Read the records and gather each line that includes "field".

- RECORDS TO USE -
══════

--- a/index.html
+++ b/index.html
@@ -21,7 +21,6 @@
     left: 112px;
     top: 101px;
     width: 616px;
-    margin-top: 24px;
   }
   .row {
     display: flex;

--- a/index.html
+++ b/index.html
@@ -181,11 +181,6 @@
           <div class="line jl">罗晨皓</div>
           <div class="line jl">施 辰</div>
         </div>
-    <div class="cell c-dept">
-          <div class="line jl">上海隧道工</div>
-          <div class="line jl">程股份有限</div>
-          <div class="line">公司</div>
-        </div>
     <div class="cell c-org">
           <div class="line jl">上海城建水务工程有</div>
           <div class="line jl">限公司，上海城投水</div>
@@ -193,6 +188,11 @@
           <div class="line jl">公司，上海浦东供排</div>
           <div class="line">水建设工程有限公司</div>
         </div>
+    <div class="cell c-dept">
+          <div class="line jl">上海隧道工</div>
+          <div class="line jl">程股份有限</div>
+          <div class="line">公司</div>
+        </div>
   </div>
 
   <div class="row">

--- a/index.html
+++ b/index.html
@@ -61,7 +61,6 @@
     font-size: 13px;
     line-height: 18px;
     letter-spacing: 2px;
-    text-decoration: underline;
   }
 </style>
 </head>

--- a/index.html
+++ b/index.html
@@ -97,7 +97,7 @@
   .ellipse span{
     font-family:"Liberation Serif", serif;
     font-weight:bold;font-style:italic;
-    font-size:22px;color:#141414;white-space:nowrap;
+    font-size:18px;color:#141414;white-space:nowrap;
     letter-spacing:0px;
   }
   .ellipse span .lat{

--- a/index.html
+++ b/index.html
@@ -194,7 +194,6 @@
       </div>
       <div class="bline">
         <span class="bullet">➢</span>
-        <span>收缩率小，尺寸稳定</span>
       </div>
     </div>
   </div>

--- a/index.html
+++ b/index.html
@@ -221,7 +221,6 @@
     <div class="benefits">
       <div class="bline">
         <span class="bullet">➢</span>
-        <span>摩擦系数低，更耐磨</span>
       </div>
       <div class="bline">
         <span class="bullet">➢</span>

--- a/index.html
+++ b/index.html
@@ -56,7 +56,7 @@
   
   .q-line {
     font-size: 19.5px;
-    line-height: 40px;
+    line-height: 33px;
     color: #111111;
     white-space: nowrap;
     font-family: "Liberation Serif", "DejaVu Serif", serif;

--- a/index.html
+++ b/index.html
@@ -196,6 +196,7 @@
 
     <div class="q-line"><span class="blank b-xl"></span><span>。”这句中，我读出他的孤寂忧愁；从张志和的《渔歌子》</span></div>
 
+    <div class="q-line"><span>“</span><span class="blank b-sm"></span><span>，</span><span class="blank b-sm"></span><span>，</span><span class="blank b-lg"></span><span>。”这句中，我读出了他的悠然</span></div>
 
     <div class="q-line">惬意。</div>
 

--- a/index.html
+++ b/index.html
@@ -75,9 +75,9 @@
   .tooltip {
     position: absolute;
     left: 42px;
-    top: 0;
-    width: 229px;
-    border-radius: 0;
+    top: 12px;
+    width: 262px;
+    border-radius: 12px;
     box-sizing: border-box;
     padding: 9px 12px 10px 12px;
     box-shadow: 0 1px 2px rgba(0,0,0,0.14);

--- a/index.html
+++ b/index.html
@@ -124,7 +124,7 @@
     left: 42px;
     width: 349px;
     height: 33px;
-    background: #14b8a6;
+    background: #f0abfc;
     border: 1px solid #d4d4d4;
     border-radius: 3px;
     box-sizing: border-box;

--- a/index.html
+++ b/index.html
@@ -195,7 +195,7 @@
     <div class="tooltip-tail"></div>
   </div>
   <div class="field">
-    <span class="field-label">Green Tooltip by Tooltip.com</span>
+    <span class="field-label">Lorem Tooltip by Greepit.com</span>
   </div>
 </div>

══════

- SOLUTION TO THIS PROBLEM -
   <div class="field">
-    <span class="field-label">Green Tooltip by Tooltip.com</span>
+    <span class="field-label">Lorem Tooltip by Greepit.com</span>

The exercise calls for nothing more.